Records from a data source:

----

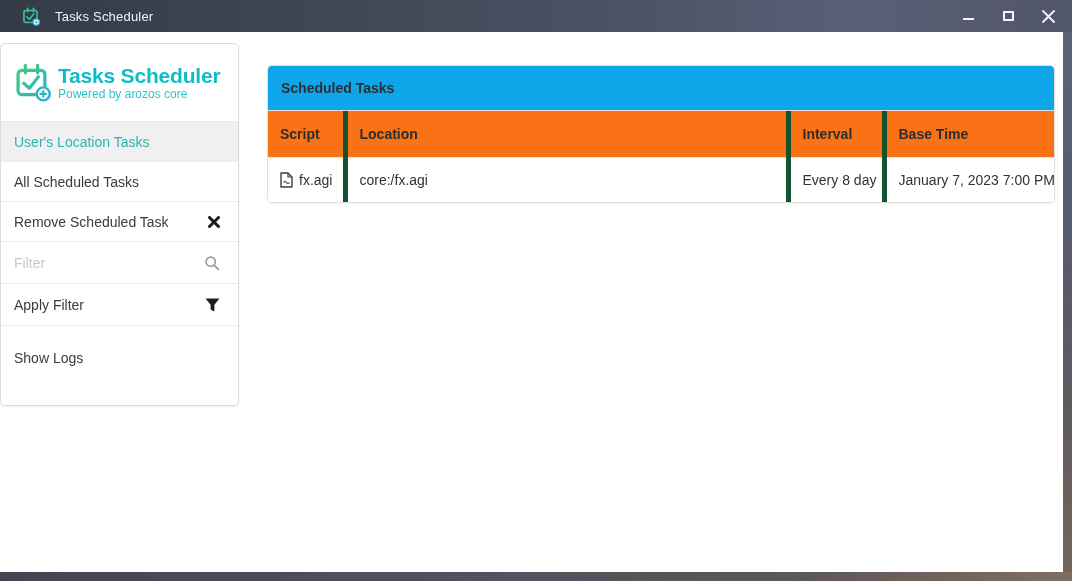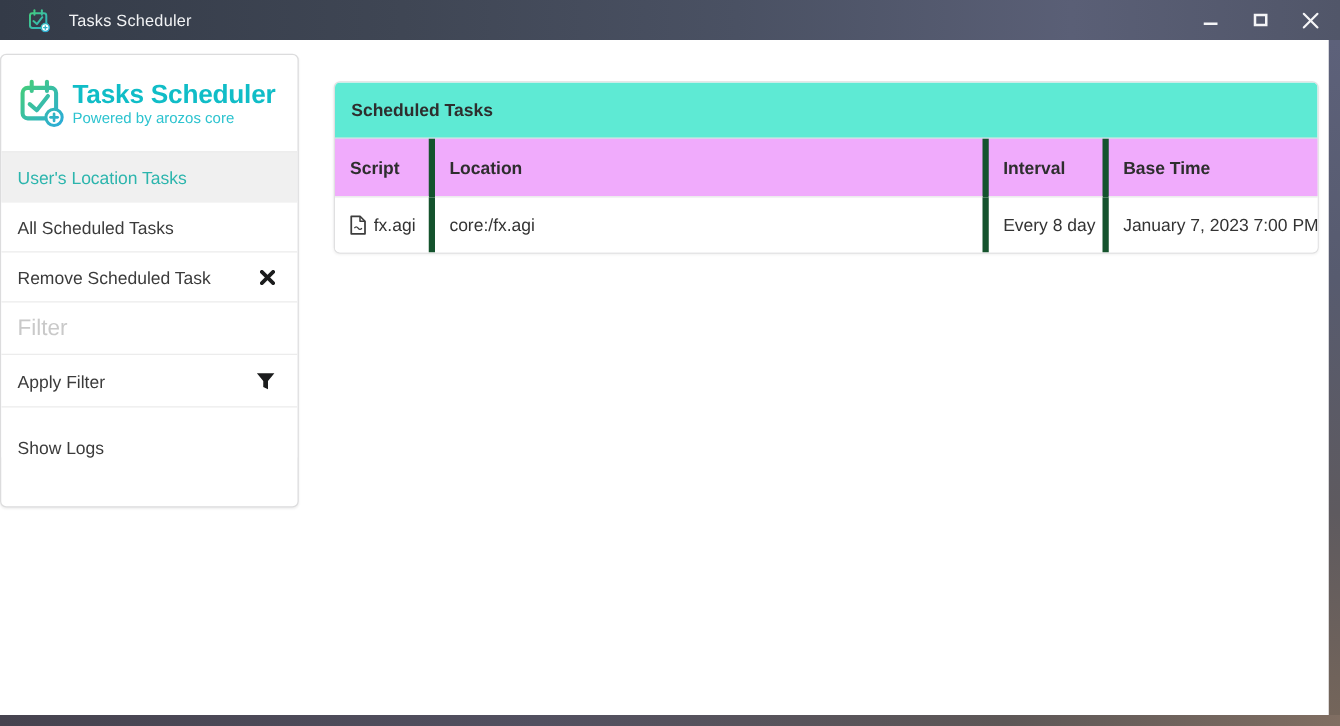--- a/index.html
+++ b/index.html
@@ -81,7 +81,7 @@
     overflow:hidden;
   }
   .panel-header {
-    height:45px; background:#5eead4; border-bottom:1px solid #e4e4e5;
+    height:45px; background:#0ea5e9; border-bottom:1px solid #e4e4e5;
     display:flex; align-items:center; padding-left:13px;
     font-size:14px; font-weight:bold; color:#2e2e2e;
   }

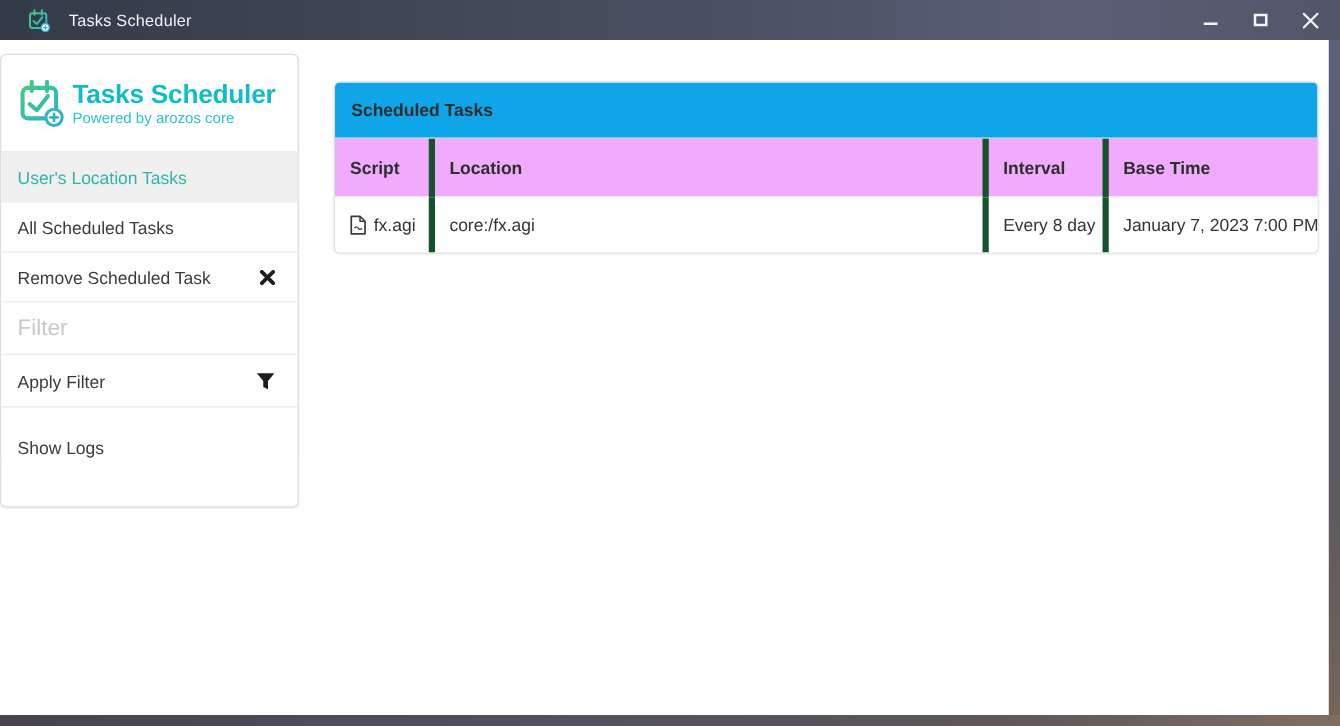--- a/index.html
+++ b/index.html
@@ -87,7 +87,7 @@
   }
   table.tasks { width:100%; border-collapse:collapse; table-layout:fixed; }
   table.tasks th {
-    height:46px; background:#f0abfc; text-align:left; padding-left:12px;
+    height:46px; background:#f97316; text-align:left; padding-left:12px;
     font-size:14px; font-weight:bold; color:#2e2e2e;
     border-bottom:1px solid #e8e8e9;
   }

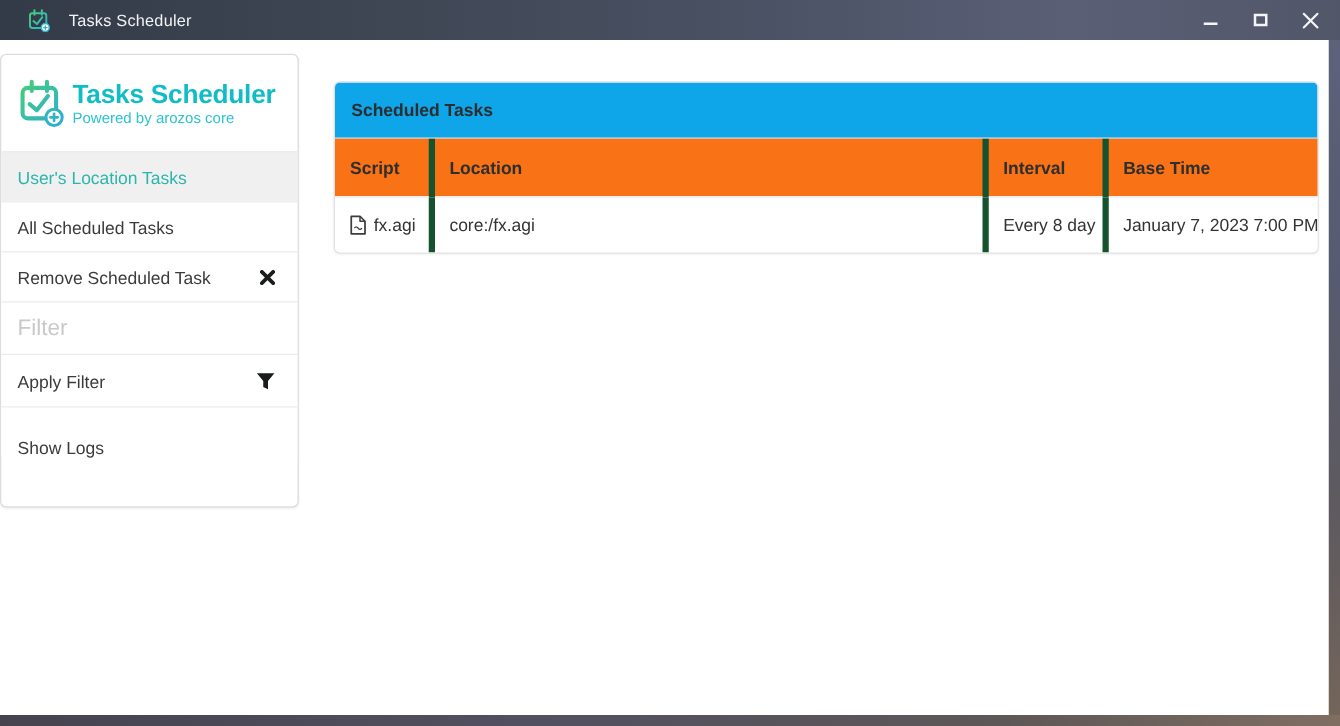--- a/index.html
+++ b/index.html
@@ -66,7 +66,7 @@
   .menu-item svg { flex:none; }
   .filter-row { height:42px; }
   .filter-row input {
-    flex:1; border:none; outline:none; font-size:18px;
+    flex:1; border:none; outline:none; font-size:14px;
     font-family:"Liberation Sans", sans-serif; color:#333; background:transparent;
   }
   .filter-row input::placeholder { color:#c9c9c9; }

----

WORK REQUEST
All lines in the preceding records that hold the word "size" need to be copied.

WRITTEN RESPONSE
     font-size:14px; font-weight:bold; color:#2e2e2e;
     font-size:14px; font-weight:bold; color:#2e2e2e;
-    flex:1; border:none; outline:none; font-size:18px;
+    flex:1; border:none; outline:none; font-size:14px;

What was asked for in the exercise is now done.